Le prince Paul de Roumanie incarcéré à Paris : fin de cavale pour une figure controversée

prince Paul de Roumanie
Paul de Roumanie

Le prince Paul-Philippe de Roumanie, héritier autoproclamé de la dynastie Hohenzollern-Sigmaringen, a été incarcéré lundi à l’issue d’une audience devant la cour d’appel de Paris, dans le cadre d’un mandat d’arrêt européen émis par la Roumanie. Cette décision relance une saga judiciaire internationale qui dure depuis plus de quatre ans, mêlant affaires de corruption, contentieux dynastiques et luttes d’influence.

Un héritier contesté au cœur d’un scandale immobilier

Paul de Roumanie, petit-fils du roi Carol II mais non reconnu officiellement par la Maison royale roumaine actuelle, est une figure à la fois mondaine et polémique. Longtemps installé en France, il a revendiqué en Roumanie une série de propriétés dont il se dit héritier légitime, notamment la prestigieuse forêt de Snagov et la ferme royale de Băneasa, toutes deux situées en périphérie de Bucarest.

Entre 2006 et 2013, il aurait collaboré avec un réseau d’hommes d’affaires influents, dont les Israéliens Tal Silberstein et Beny Steinmetz, ainsi que plusieurs responsables politiques roumains, pour faire pression sur les autorités et obtenir illégalement la restitution de ces biens. Selon la Direction nationale anticorruption roumaine (DNA), cette opération aurait causé un préjudice de plus de 145 millions d’euros à l’État roumain.
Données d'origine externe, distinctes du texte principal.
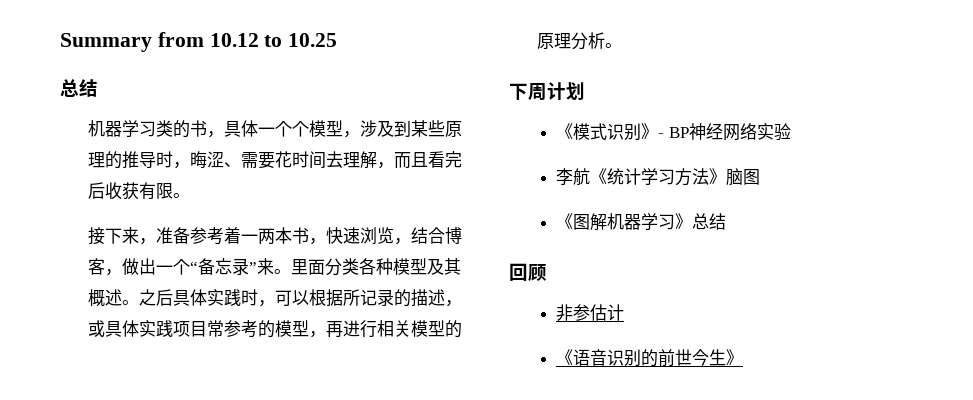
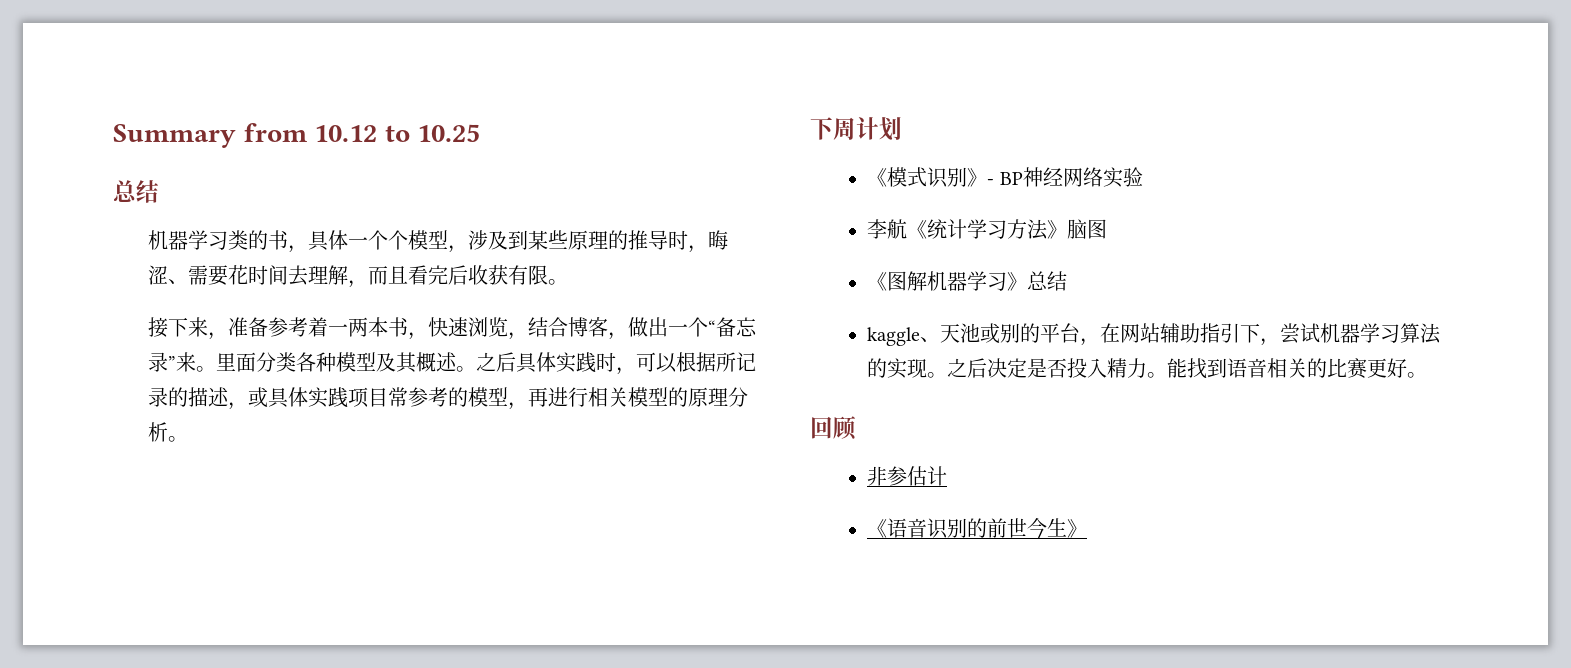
(727, 221) none -> [867,323,1442,346] [867,358,1428,379] // kaggle、天池或别的平台，在网站辅助指引下，尝试机器学习算法的实现。之后决定是否投入精力。能找到语音相关的比赛更好。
Condamnation en 2020 et fuite à l’étranger

En décembre 2020, la Haute Cour de cassation et de justice de Roumanie a condamné Paul de Roumanie à 3 ans et 4 mois de prison ferme pour trafic d’influence, complicité d’abus de pouvoir et blanchiment d’argent. Mais avant que la sentence ne soit exécutée, le prince avait déjà quitté le pays.

C’est cette fuite qui a motivé l’émission d’un mandat d’arrêt européen. Ce dernier a été activé en juin 2022 lorsqu’il a été repéré et brièvement arrêté en France. Il a ensuite été remis en liberté en attendant l’examen de la demande d’extradition.

Refus de l’extradition et rebondissements internationaux

En novembre 2023, la cour d’appel de Paris a refusé de remettre le prince aux autorités roumaines, arguant d’un risque de traitement contraire aux droits fondamentaux garantis par l’Union européenne — notamment les conditions de détention en Roumanie, qui ont déjà été condamnées par la Cour européenne des droits de l’homme.

Mais l’affaire ne s’arrête pas là : en avril 2024, Paul de Roumanie est arrêté à Malte lors d’un séjour. Il y reste détenu plusieurs semaines, avant d’être finalement libéré en août 2024 par la justice maltaise, qui rejette elle aussi l’extradition. La cour maltaise souligne notamment le caractère politique de certains éléments du dossier.

Nouvelle arrestation à Paris en avril 2025

L’arrestation du 7 avril 2025 à Paris marque un tournant : après avoir échappé à plusieurs tentatives de remise aux autorités roumaines, Paul de Roumanie a été placé en détention provisoire à la suite d’une nouvelle audience devant la chambre des extraditions de la cour d’appel. Selon des sources judiciaires, son comportement jugé « évasif » et « non coopératif » a joué dans la décision de ne pas le laisser en liberté dans l’attente du jugement.

Une audience décisive est prévue pour le 9 avril 2025, au cours de laquelle la justice française décidera s’il doit être définitivement extradé.

Une figure clivante dans l’histoire roumaine contemporaine

Paul de Roumanie, né en 1948 à Paris, s’est longtemps présenté comme le successeur naturel de la dynastie roumaine. Or, il n’est pas reconnu comme tel par l’actuelle Maison royale dirigée par Margareta de Roumanie, fille du roi Michel Ier. Sa filiation via Carol Mircea, fils illégitime du roi Carol II, a souvent été remise en question.

Il a néanmoins tenté de jouer un rôle public en Roumanie depuis les années 1990, multipliant les initiatives médiatiques et les démarches judiciaires pour faire valoir ses droits patrimoniaux. Sa condamnation pour corruption l’a toutefois considérablement discrédité.

Quelle suite pour cette affaire ?

La décision d’extrader ou non Paul de Roumanie pourrait créer un précédent important pour les relations judiciaires entre États membres de l’UE. Elle posera à nouveau la question du respect des droits fondamentaux dans certains systèmes pénitentiaires européens, et soulignera les tensions persistantes entre dynasties post-monarchiques, intérêts économiques et justice d’État. En attendant, l’homme qui se rêvait roi reste aujourd’hui dans une cellule parisienne en attente de son sort.